What the task requires
Repeat the entries exactly, and do not carry the pictures over.
── Records supplied
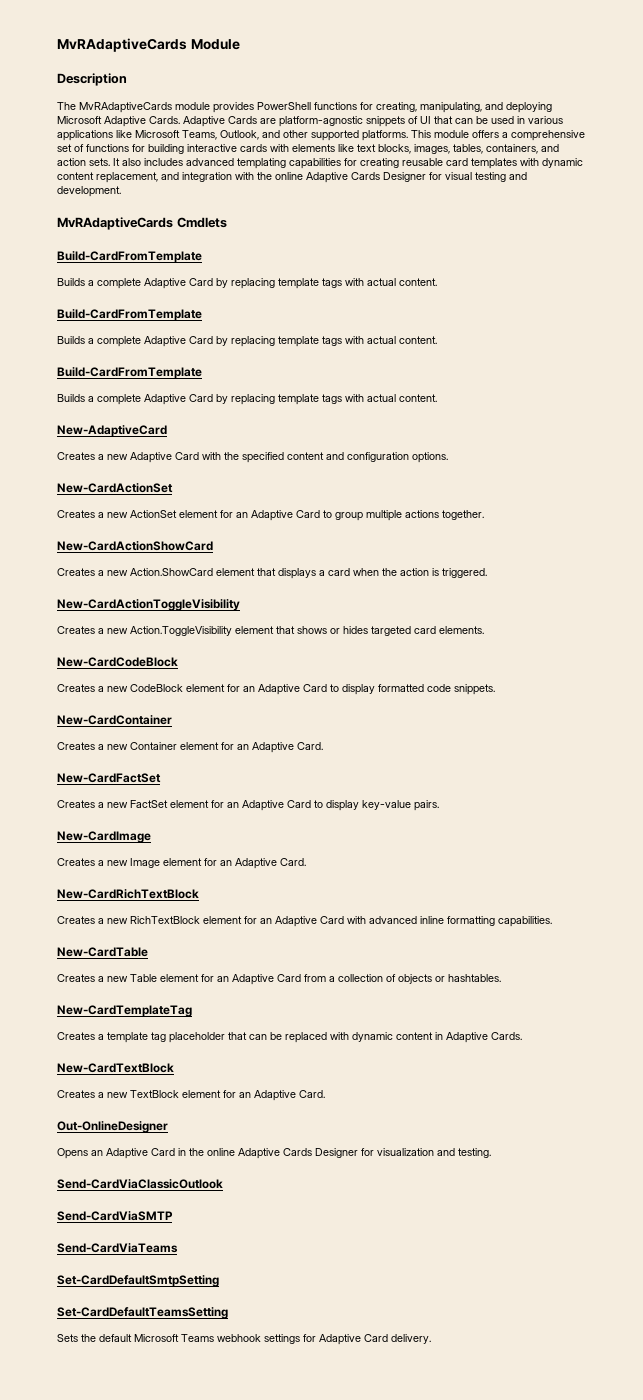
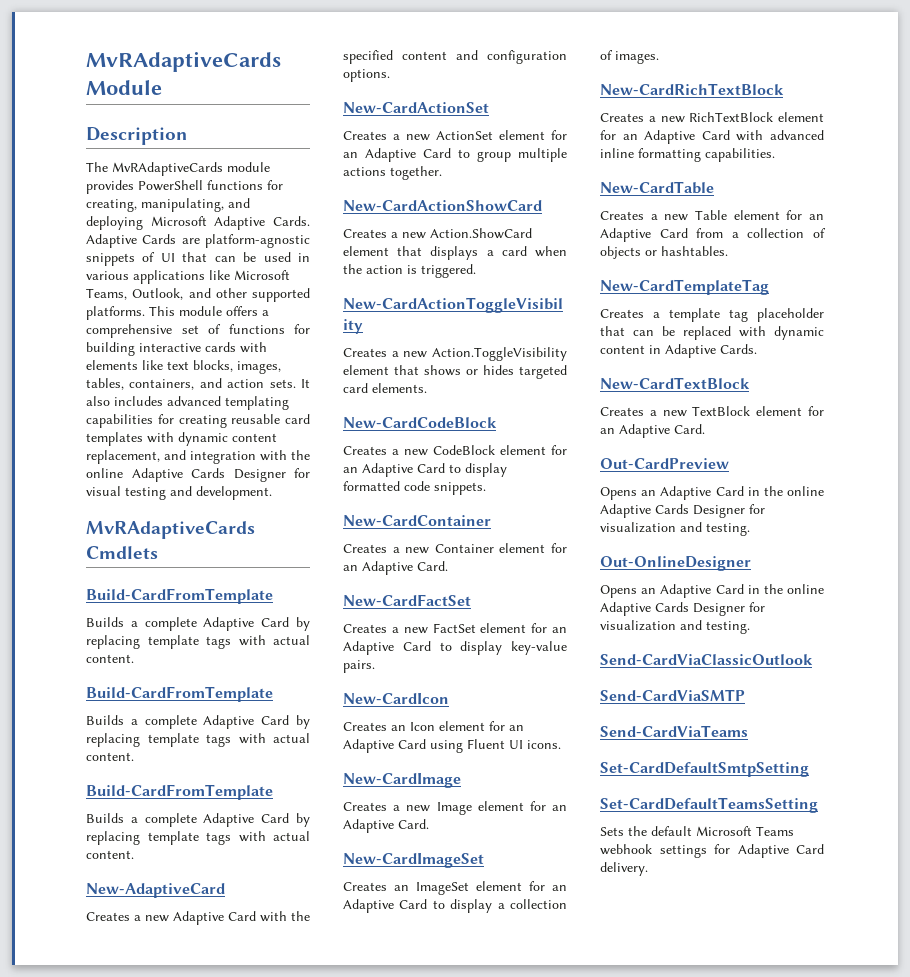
+ New-CardIcon
+ Creates an Icon element for an Adaptive Card using Fluent UI icons.
+ New-CardImageSet
+ Creates an ImageSet element for an Adaptive Card to display a collection of images.
+ Out-CardPreview
+ Opens an Adaptive Card in the online Adaptive Cards Designer for visualization and testing.

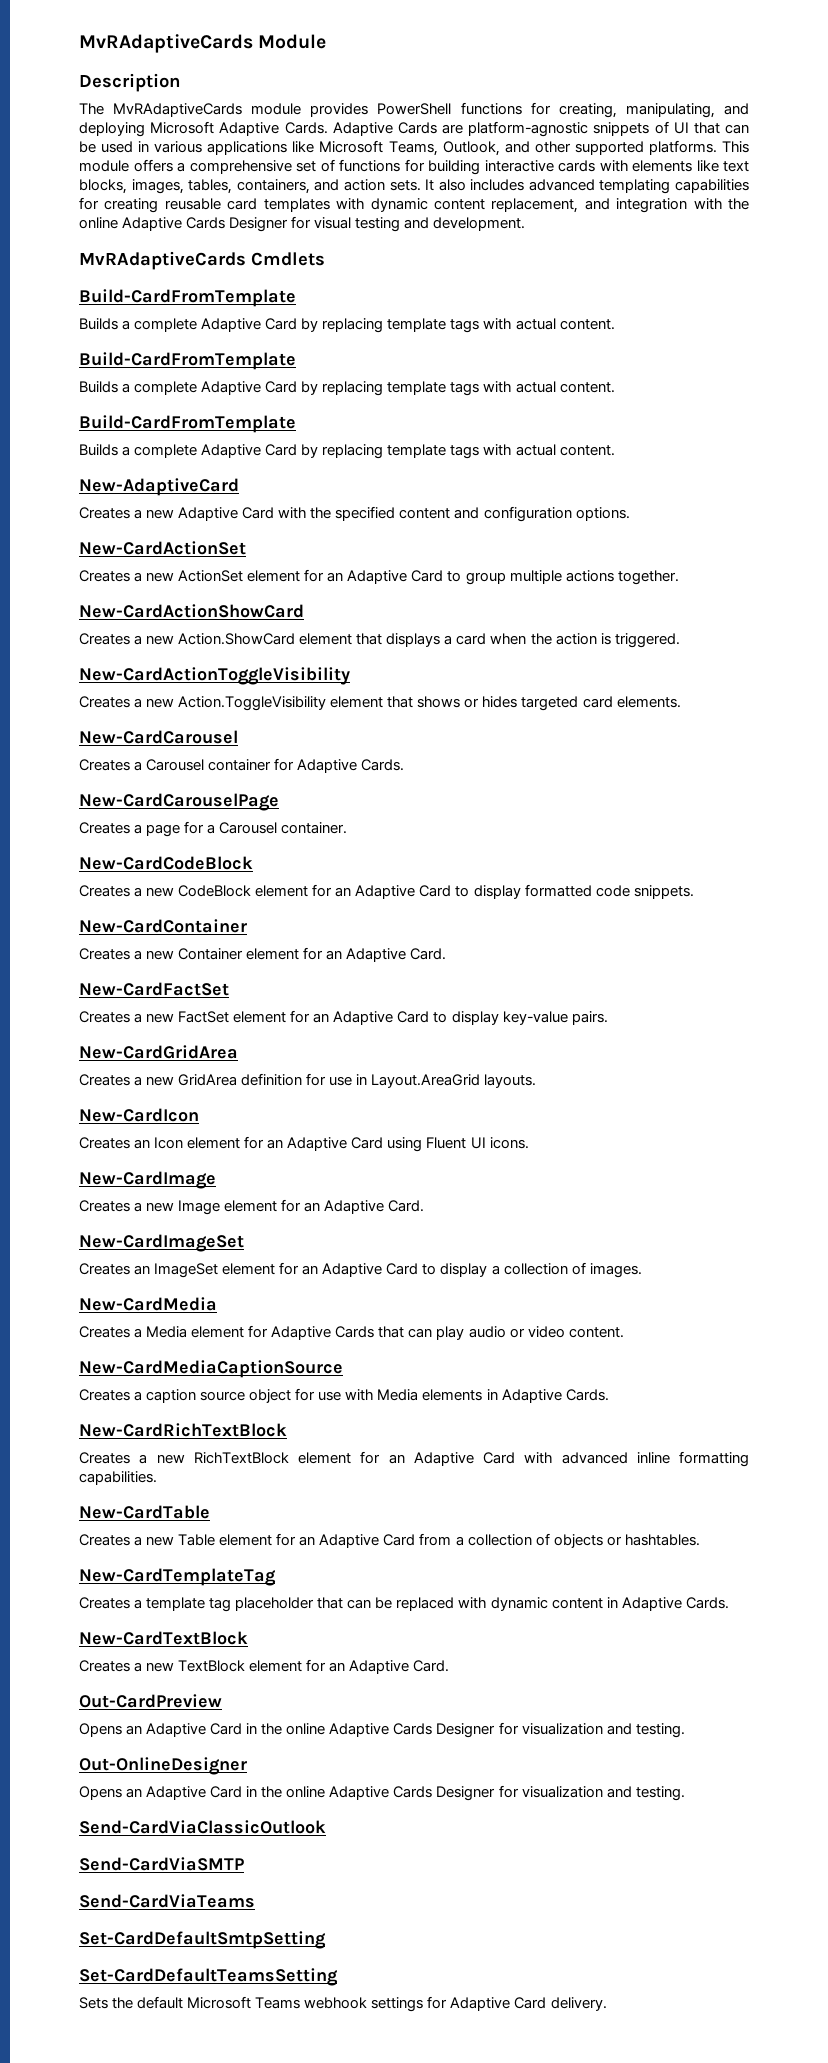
+ New-CardCarousel
+ Creates a Carousel container for Adaptive Cards.
+ New-CardCarouselPage
+ Creates a page for a Carousel container.
+ New-CardGridArea
+ Creates a new GridArea definition for use in Layout.AreaGrid layouts.
+ New-CardMedia
+ Creates a Media element for Adaptive Cards that can play audio or video content.
+ New-CardMediaCaptionSource
+ Creates a caption source object for use with Media elements in Adaptive Cards.

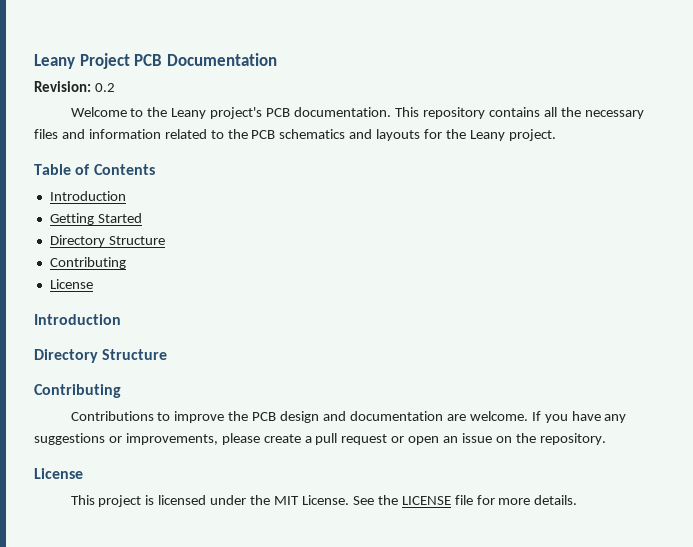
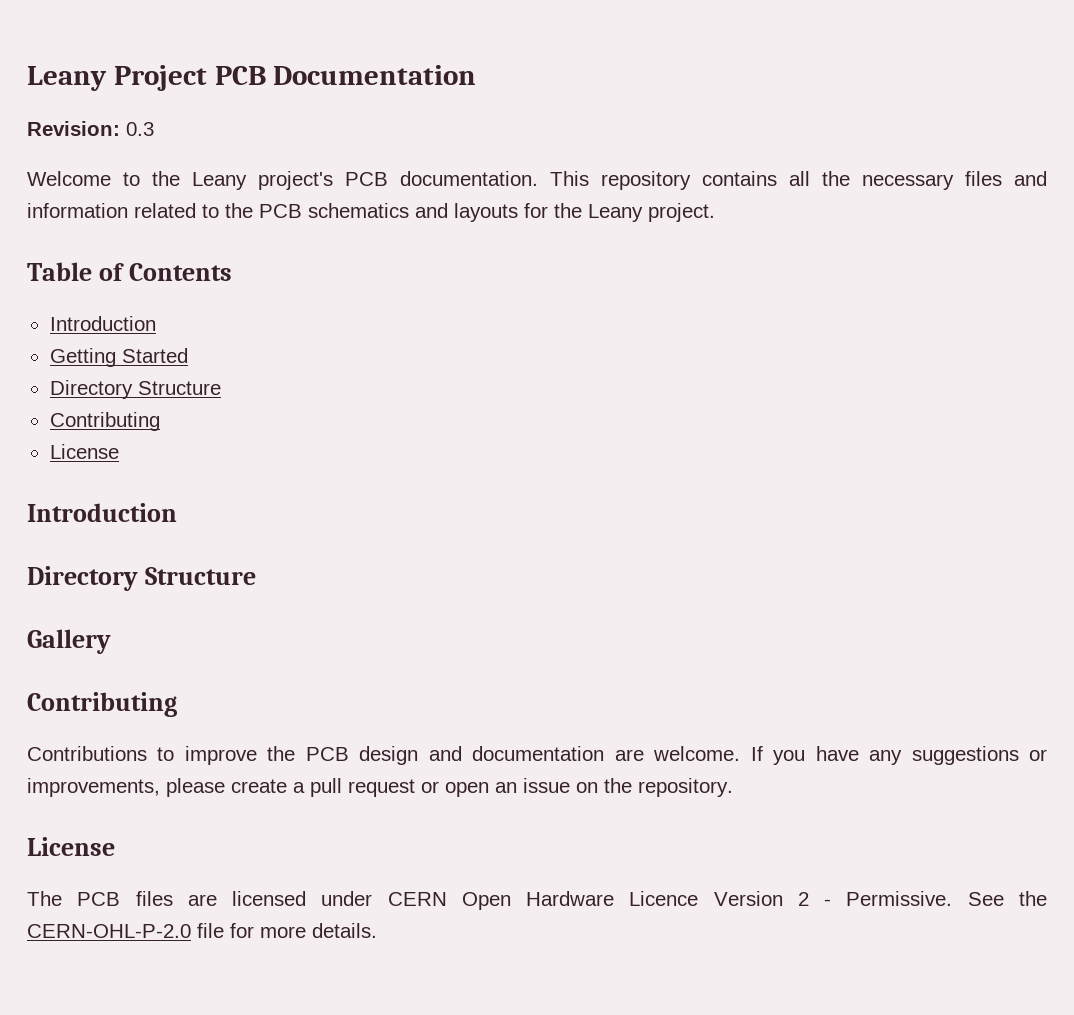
- Revision: 0.2
+ Revision: 0.3
+ Gallery
- This project is licensed under the MIT License.
+ The PCB files are licensed under CERN Open Hardware Licence Version 2 - Permissive.
- See the LICENSE file for more details.
+ See the CERN-OHL-P-2.0 file for more details.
────
Answer section
+ New-CardIcon
+ Creates an Icon element for an Adaptive Card using Fluent UI icons.
+ New-CardImageSet
+ Creates an ImageSet element for an Adaptive Card to display a collection of images.
+ Out-CardPreview
+ Opens an Adaptive Card in the online Adaptive Cards Designer for visualization and testing.

+ New-CardCarousel
+ Creates a Carousel container for Adaptive Cards.
+ New-CardCarouselPage
+ Creates a page for a Carousel container.
+ New-CardGridArea
+ Creates a new GridArea definition for use in Layout.AreaGrid layouts.
+ New-CardMedia
+ Creates a Media element for Adaptive Cards that can play audio or video content.
+ New-CardMediaCaptionSource
+ Creates a caption source object for use with Media elements in Adaptive Cards.

- Revision: 0.2
+ Revision: 0.3
+ Gallery
- This project is licensed under the MIT License.
+ The PCB files are licensed under CERN Open Hardware Licence Version 2 - Permissive.
- See the LICENSE file for more details.
+ See the CERN-OHL-P-2.0 file for more details.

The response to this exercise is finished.